Quick stress. The kind that comes from five deadlines in four hours. Quick stress that keeps you worried at night—Do I know game theory? Should I revise again? Will she curve the test? Quick stress that keeps you too busy to eat or talk or go to the bathroom; quick stress that depends on grades and brains; quick stress that determines job prospects and resume material and an entire sixty-year future, as long as the quick stress doesn’t kill you first.
I miss that.
I miss that a lot.
Quick stress, in college, is the kind that everyone has and everyone hates—the kind that everyone talks about in the half hour between “screw it” and sleep, when you realize at 4 a.m. that you can’t remember anything from the page of notes you’ve already stared at for far too long and the best option is surrender. You grab a beer and flop on the downstairs couch, and your roommate has reached that same point, too, so you talk about life after. Life after tests, essays, and profs.
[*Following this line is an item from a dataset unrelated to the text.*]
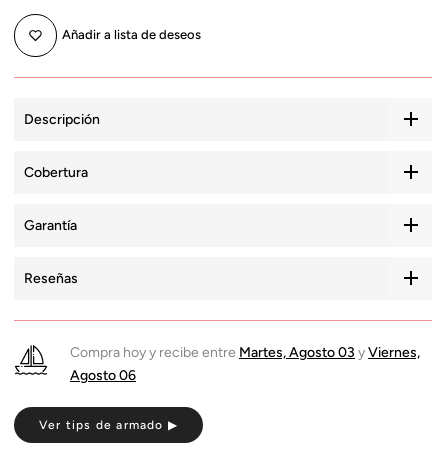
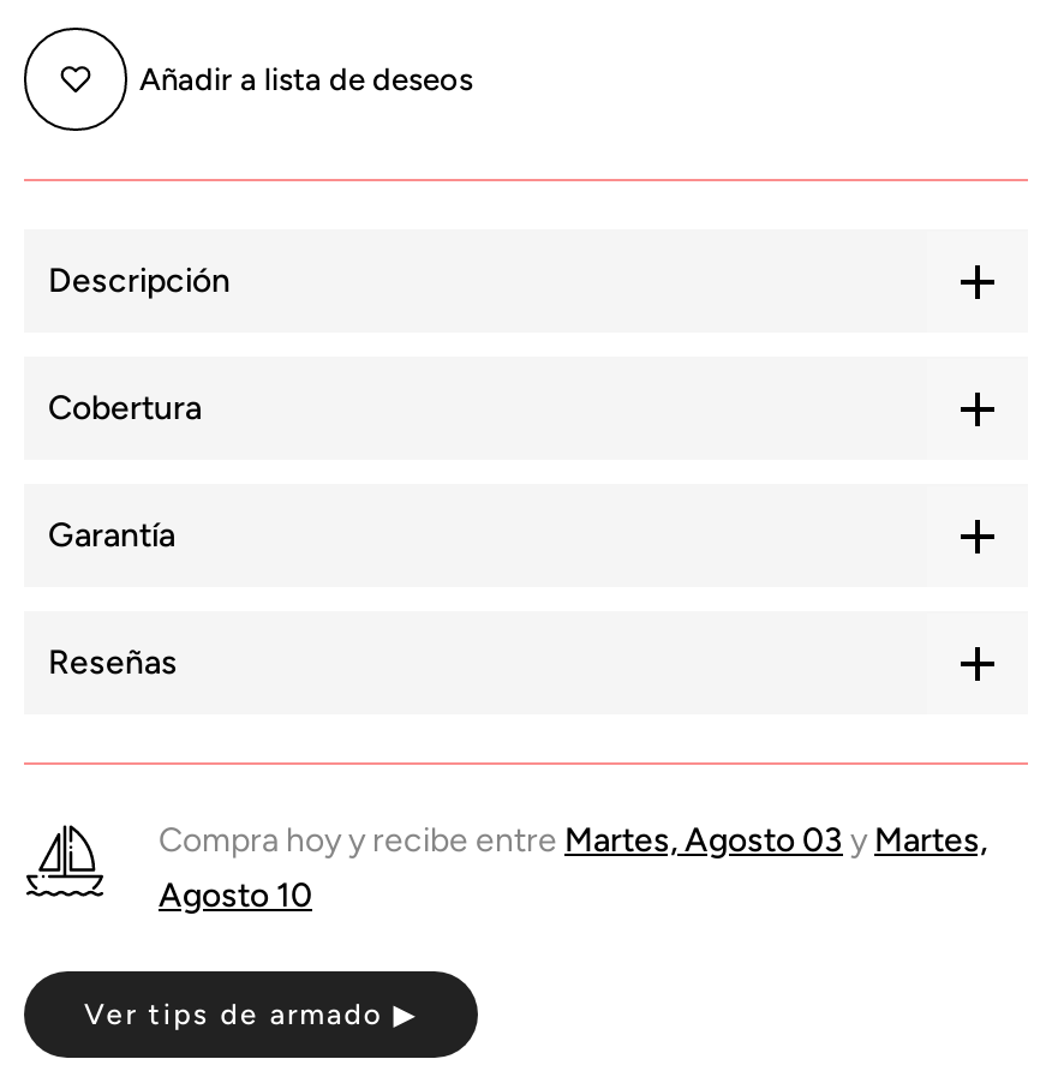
[70,344,420,360] Compra hoy y recibe entre Martes, Agosto 03 y Viernes, -> [159,820,987,861] Compra hoy y recibe entre Martes, Agosto 03 y Martes,
[70,366,136,384] Agosto 06 -> [159,875,312,916] Agosto 10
“The best years of our lives,” you mock. “This is hell.”
Three hour later, you wake up, hand in the essay—a few typos can’t hurt too much—and take the test. Caffeine v. short-answer questions. You start to double-check your answers, then give up, add your green book to the pile, and stumble out the door.
That’s when I love quick stress. It’s not gone—there’s another test, and another essay, and an entire three more semesters—but part of it’s gone. And you realize that you actually learned something, and you’re actually good at something, and that you can handle even more.
* * *
Slow stress is different.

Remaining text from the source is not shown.